Monetary Policy & Inflation | US
Summary
- US equities tend to underperform from around six months before a US recession onwards.
- Bonds tend to outperform from around three months before a recession onwards, but the pattern was more mixed in the 1970s/early 1980s.
- We maintain our underweight bond and equity view.
Our call that a US recession is likely by next year has focused our readers’ minds. Indeed, I am now commonly asked how to position for one. Our asset allocation view has been to underweight bonds and equities and overweight cash and commodities.

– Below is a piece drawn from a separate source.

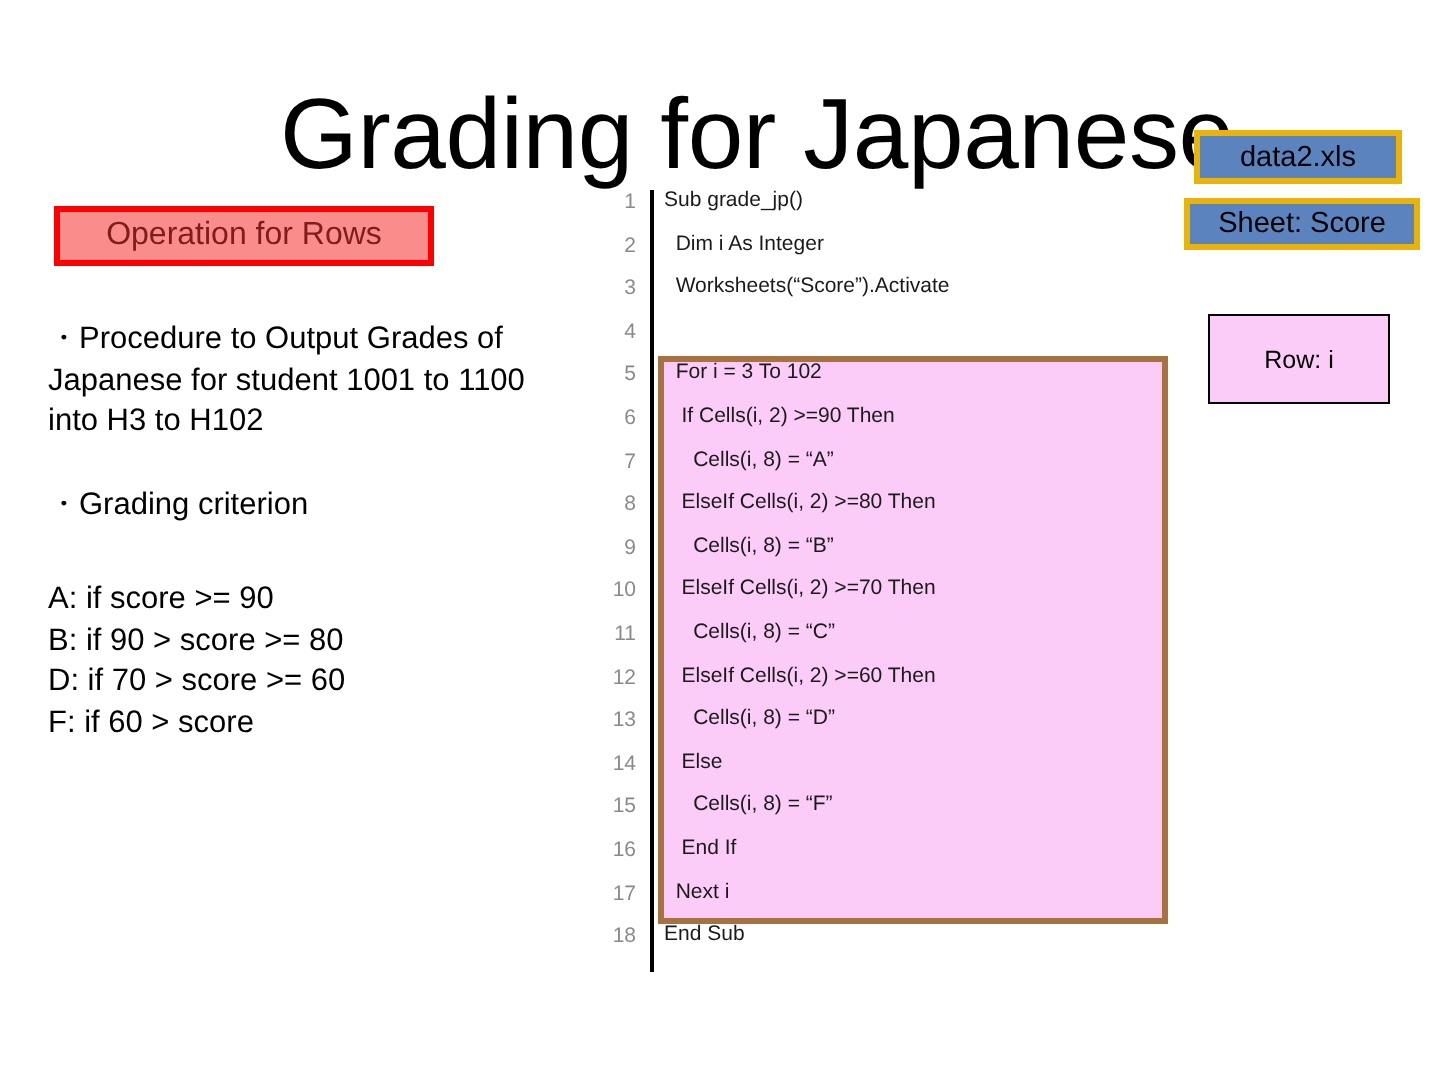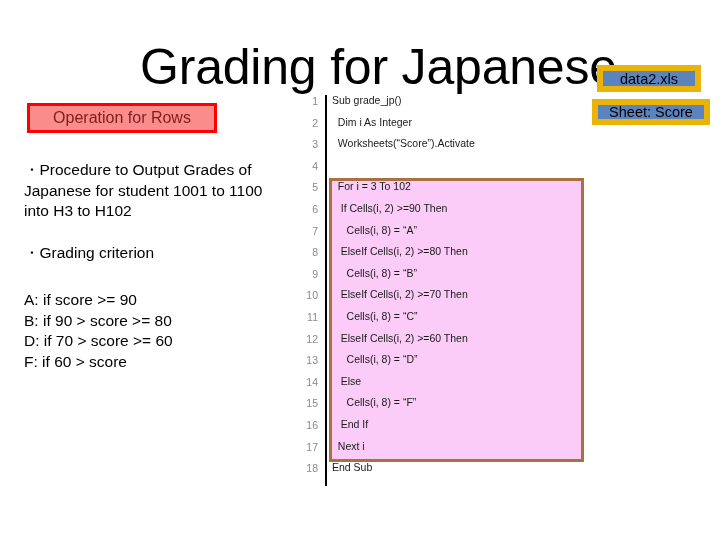"data2.xls" .bluebox { border: 6px solid #eab308 -> 3px solid #eab308 }
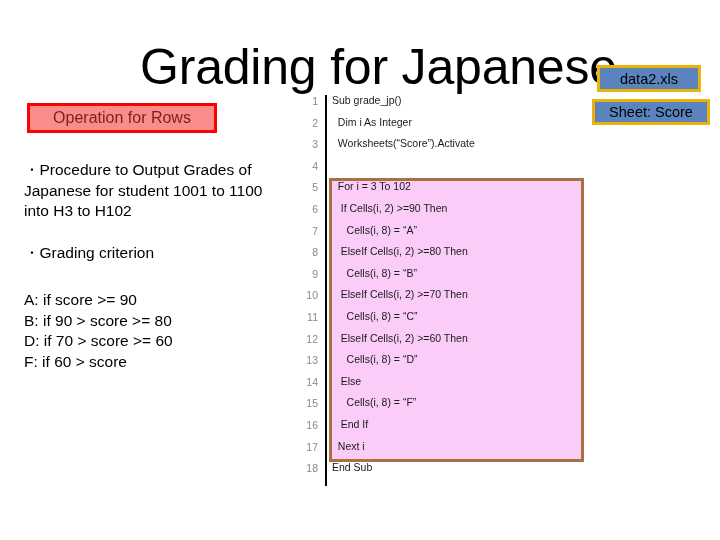"Row: i" div.pinkbox-row { html: none -> <div> <span>Row: i</span> </div> }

We like cash because your downside is limited, and it gives you optionality to buy into large drops in markets. We like commodities because there are significant supply-demand imbalances in commodity markets, which policymakers are struggling to manage. But is it right to be underweight bonds and equities? We look at how these assets have performed around US recessions since the 1970s.
The punchline is that equities underperform around US recessions – especially from six months before a recession onwards (Chart 1). They have fallen on average by 4% versus cash in the six months leading up to the seven US recessions we have had since 1970 and by 6% in the three months leading to them. The falls are even larger after a recession, with stocks dropping an average of 11% in the six months after.
Meanwhile, US bonds tend to outperform both in the immediate run-up to recessions and after. The clearest performance is in the three months leading up to a recession when bonds outperform cash by 3%. They also rally after the start of a recession.
A breakdown by recession reveals the 1980 and 1990 recessions did not see equity weakness into the recession. Meanwhile, the COVID recession was the only one to see strong equity performance after the start of the recession (Table 1). For bonds, the 1973, 1980 and 1981 recessions gave more mixed performances (Table 2).
We see parallels for bonds with the 1970s and 1980s, which suggests our underweight bond positions may not be out of line with the historic data. Meanwhile, our underweight equity view is consistent with most of the historic data.